Время было чуть после полуночи. Как и в ту ночь, когда Белла нас покинула, шторы были раздернуты и в окно светила луна, которую время от времени закрывало несущееся облако. Мы услышали, как внизу в замке повернулся ключ, открылась и закрылась входная дверь, услышали легкие быстрые шаги по ступенькам. Я поднялся ей навстречу, дверь кабинета распахнулась; Бакстер остался сидеть. Она стояла передо мной с похудевшим и резче, чем раньше, очерченным лицом, но с такой же восхищенной и восхитительной улыбкой. Ее дорожный жакет был расстегнут, и я увидел распоротую и вновь зашитую подкладку, увидел на лацкане мою жечужинку. Белла рассмеялась, проследив за моим взглядом, а потом сказала:
— Как хорошо, что вы оба еще не спите и в комнате ничего не изменилось — кроме вот этого. Тут что-то новенькое.
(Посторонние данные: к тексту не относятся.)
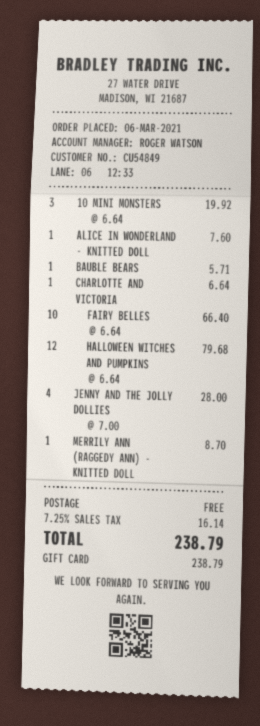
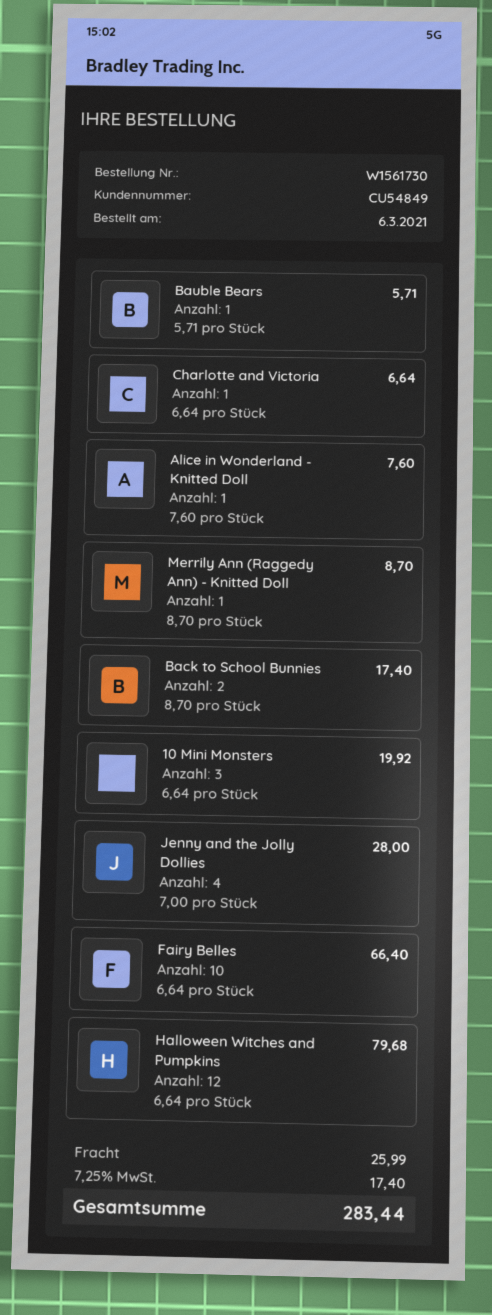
Back to School Bunnies: none -> 2 x 8.70 = 17.40
shipping: 0.00 -> 25.99
tax: 7.25% = 16.14 -> 7.25% = 17.40
total: 238.79 -> 283.44

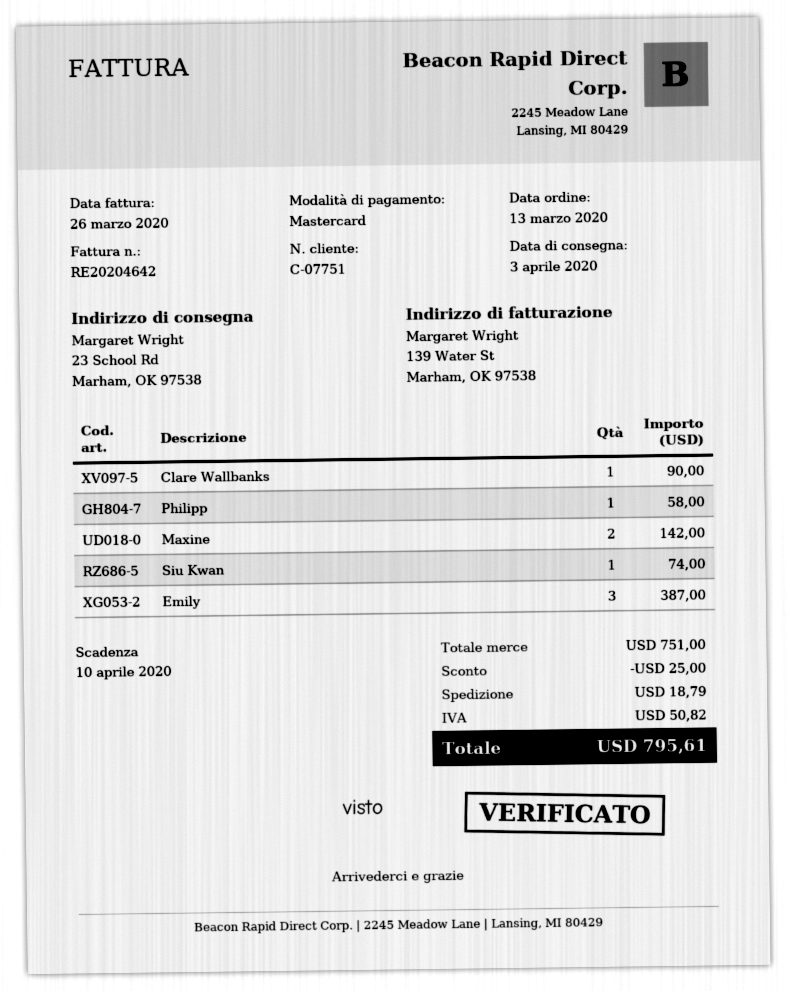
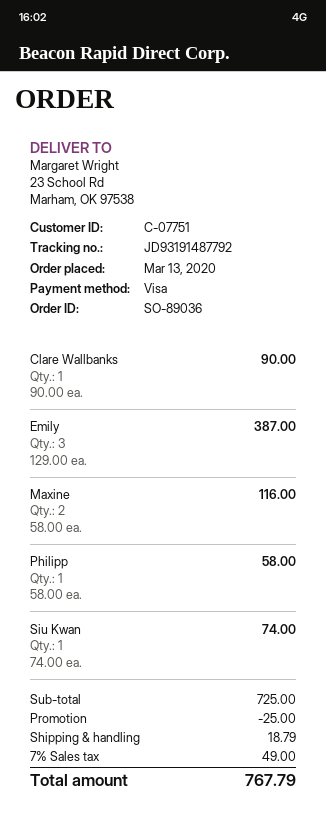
payment method: Mastercard -> Visa
Maxine: 2 for 142.00 -> 2 for 116.00
subtotal: 751.00 -> 725.00
tax: 50.82 -> 49.00
total: 795.61 -> 767.79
Она подошла к камину и принялась разглядывать стоящую на нем хрустальную вазу с крышкой. В ней хранились наши «затычки».
— Любви вещественный залог! — вскричала она. Сняв крышку, взяла одну, разгрызла в порошок крепкими белыми зубами, проглотила и, распахнув нам навстречу объятия, воскликнула:
— О Бог мой и Свечка моя, как приятно вернуться домой, но что у вас там внизу имеется съестного? Сластями голодную женщину не накормишь. Этому меня научил Данкан Парринг, как и тому, что означает шрам у меня на животе.
Это повернуло ее мысли в другую сторону. Вдруг она пристально посмотрела на Бакстера, черты ее лица еще больше заострились, зрачки увеличились на всю ширину радужных оболочек.
— Где мой ребенок, Бог? — спросила она.